Tom Creedon (1954 – 28 August 1983) was an Irish sportsperson from Macroom, County Cork. He played Gaelic football with his local club Macroom and was a member of the Cork senior inter-county team from 1975 until 1983. Creedon was predominantly a centre back but also played at right corner back and midfield on the Cork team that played in seven Munster finals. He won a National League medal with Cork in 1980. Creedon also played at inter-provincial level with Munster and was a member of the Munster teams that won the Railway Cup in 1977 and 1981.

== Playing career ==

=== Club ===
Creedon played his club football with his local club Macroom and captained Macroom teams at all levels from underage to senior level. He was a member of the Macroom team that won the U14 County Schools Shield in 1967, defeating Youghal in the final. He won Mid-Cork medals at U16 level in 1970, five Minor medals from 1968 to 1972, and two U21 medals in 1972 and 1974. At adult level he won Muskerry Cup medals in 1981 and 1982, an Intermediate Football League medal in 1981 and captained the Macroom team to win the County Intermediate Football Championship in 1982, to return to Senior ranks in 1983. He played his last Championship game with Macroom against St. Nick's in May 1983, with Macroom winning by 1–9 to 0–7.

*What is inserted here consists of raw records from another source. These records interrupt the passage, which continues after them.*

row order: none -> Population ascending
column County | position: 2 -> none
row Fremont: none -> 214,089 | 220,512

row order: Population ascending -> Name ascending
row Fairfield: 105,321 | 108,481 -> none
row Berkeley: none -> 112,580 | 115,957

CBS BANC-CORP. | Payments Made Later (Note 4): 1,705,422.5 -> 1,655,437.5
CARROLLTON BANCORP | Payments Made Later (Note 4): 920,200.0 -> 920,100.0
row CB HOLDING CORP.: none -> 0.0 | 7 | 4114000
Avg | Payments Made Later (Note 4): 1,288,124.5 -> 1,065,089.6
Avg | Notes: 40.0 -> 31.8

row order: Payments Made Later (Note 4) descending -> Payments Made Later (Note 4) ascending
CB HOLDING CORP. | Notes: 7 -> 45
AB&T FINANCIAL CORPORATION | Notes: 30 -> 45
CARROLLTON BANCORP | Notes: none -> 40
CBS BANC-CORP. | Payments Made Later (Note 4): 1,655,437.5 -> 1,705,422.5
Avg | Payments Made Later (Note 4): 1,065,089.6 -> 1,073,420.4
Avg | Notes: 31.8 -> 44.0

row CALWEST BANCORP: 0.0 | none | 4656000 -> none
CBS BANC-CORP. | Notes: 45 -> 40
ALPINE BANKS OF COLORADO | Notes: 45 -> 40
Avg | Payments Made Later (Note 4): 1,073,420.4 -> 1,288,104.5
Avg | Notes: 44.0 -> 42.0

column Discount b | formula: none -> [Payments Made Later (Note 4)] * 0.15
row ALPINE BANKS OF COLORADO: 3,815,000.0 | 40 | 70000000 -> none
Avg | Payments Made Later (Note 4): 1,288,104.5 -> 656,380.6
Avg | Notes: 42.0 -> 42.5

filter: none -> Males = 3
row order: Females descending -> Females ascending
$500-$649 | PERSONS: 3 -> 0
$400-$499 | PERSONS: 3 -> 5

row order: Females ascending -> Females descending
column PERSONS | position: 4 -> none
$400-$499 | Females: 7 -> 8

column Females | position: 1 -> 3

=== Inter-County Minor & U21 ===
Creedon first came to prominence on the inter-county scene in 1972 as a member of the Cork Minor Football team that defeated Kerry 2–14 to 1–14 to win the Munster title and then went on to win the All-Ireland title, defeating Tyrone by 3–11 to 2–11.
Creedon enjoyed further success at U21 level when he won a Munster winners' medal in 1974 when Cork beat Kerry 3-05 to 1–10 in the Munster Final.

=== Inter-County Senior ===
Creedon made his debut for the Cork Seniors in a National League game against Roscommon in 1975. His first Senior Football Championship game for Cork was against Clare in 1976. Creedon went on to play in nine Munster finals (including two replays) losing each time to Kerry. Despite this lack of championship success Creedon added a National League winners' medal to his collection in 1980.

=== Inter-Provincial ===
Creedon represented Munster at inter-provincial level and was a member of the Munster teams that won the Railway Cup in 1977 and 1981.

== Death ==
Creedon died on 28 August 1983 (the morning of the 1983 All Ireland semi-final between Dublin and Cork), having been seriously injured in an accident involving a runaway van. His death was felt throughout the GAA community in Ireland and robbed Macroom, and Cork, of one of its greatest players.

== Legacy ==
=== Poems ===
The noted contemporary Irish poet and academic Bernard O'Donoghue dedicated his poem 'Munster Final' to Creedon and references the player in the second verse.

=== Tom Creedon Cup ===
The Tom Creedon Cup was presented by the Creedon family to Macroom GAA, Muskerry GAA and the Cork GAA County Board in memory of Macroom and Cork footballer Tom Creedon who died tragically in 1983. The Tom Creedon Cup competition commenced in 1985. The competition is open to all Intermediate football teams in Cork and is currently run off as a pre-season competition. Fittingly, Macroom are the joint top winners of the Cup having won the competition three times (along with Castletownbere and Mallow).

=== Tom Creedon Park ===
Macroom GAA acquired lands on the western side of Macroom in the late 1990s. The Club developed these into two playing pitches, a warm-up area and riverside walk and called the grounds 'Tom Creedon Park'.